The 1000 Days movement thus has appropriately focused attention on the issue of maternal health and nutrition during pregnancy. At the same time, we must be humble about the effects we expect to observe from the recommended package of technical interventions for pregnant mothers such as micronutrient supplementation, iron supplementation, and energy-protein provision.

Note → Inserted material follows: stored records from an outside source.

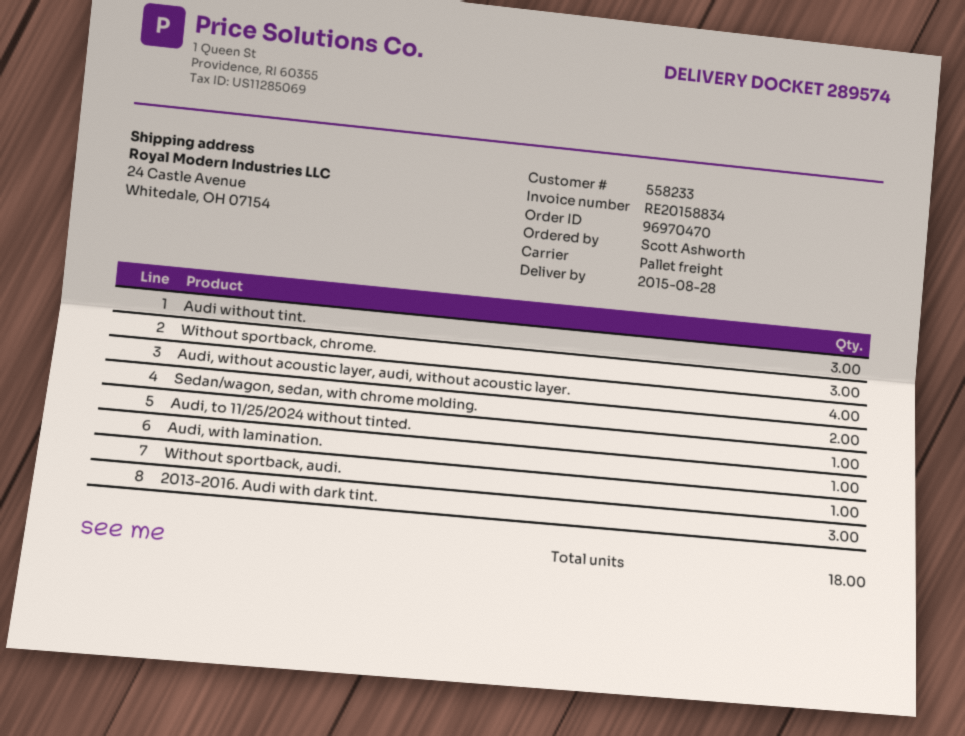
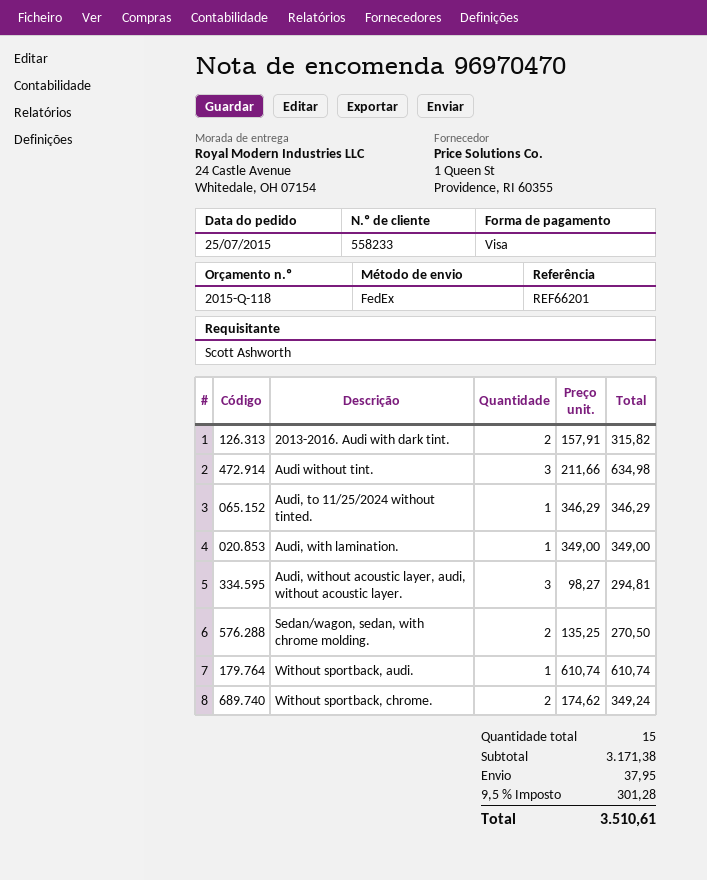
shipping method: pallet freight -> FedEx
Without sportback, chrome.: 3 -> 2
Audi, without acoustic layer, audi, without acoustic layer.: 4 -> 3
2013-2016. Audi with dark tint.: 3 -> 2
total quantity: 18 -> 15

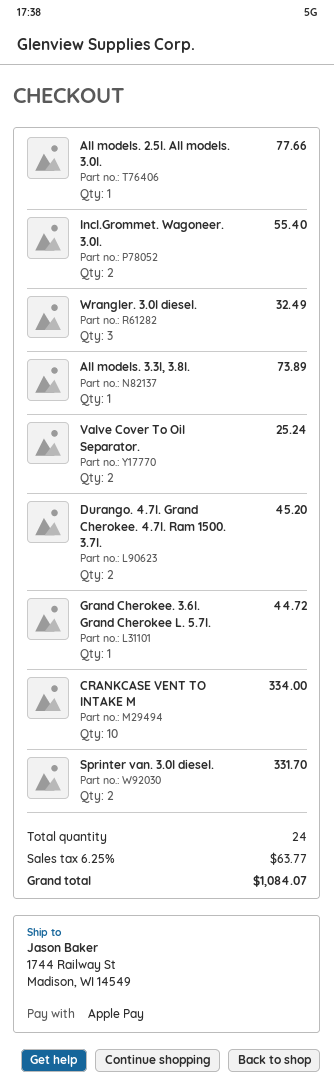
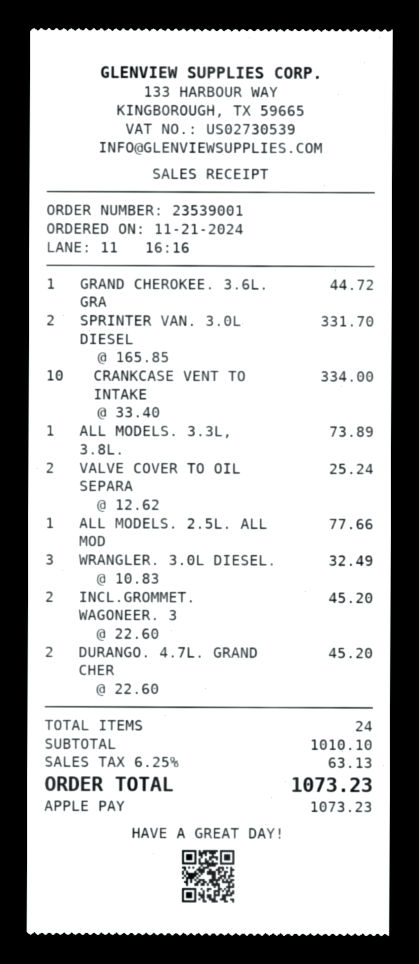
Incl.Grommet. Wagoneer. 3.0l.: 2 for 55.40 -> 2 for 45.20
tax: 6.25% = 63.77 -> 6.25% = 63.13
total: 1084.07 -> 1073.23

These are indeed evidence-based interventions, but their effect sizes are relatively modest and they alone cannot unwind the complex, noxious social realities from which malnutrition arises.

Note

1. The terms used to categorize fetal and newborn growth are not always obvious. Fetal growth restriction (FGR), also known as intrauterine growth restriction (IUGR), is the term used to describe a fetus that has not reached growth potential, commonly defined in practice as less than the 10th percentile of fetal weight for gestational age as estimated by ultrasound. Small for gestational age (SGA) is an analagous term that refers to an newborn with weight lower than the 10th percentile for gestational age. Low birth weight (LBW) is a related term usually referring to any infants born at a weight of less than 2500 grams, regardless of gestational age. Thus, a preterm infant may have low birth weight but may not necessarily be growth restricted. In the literature, birth weights are more frequently reported than birth length, though it is length that is most pertinent in places with high rates of stunting.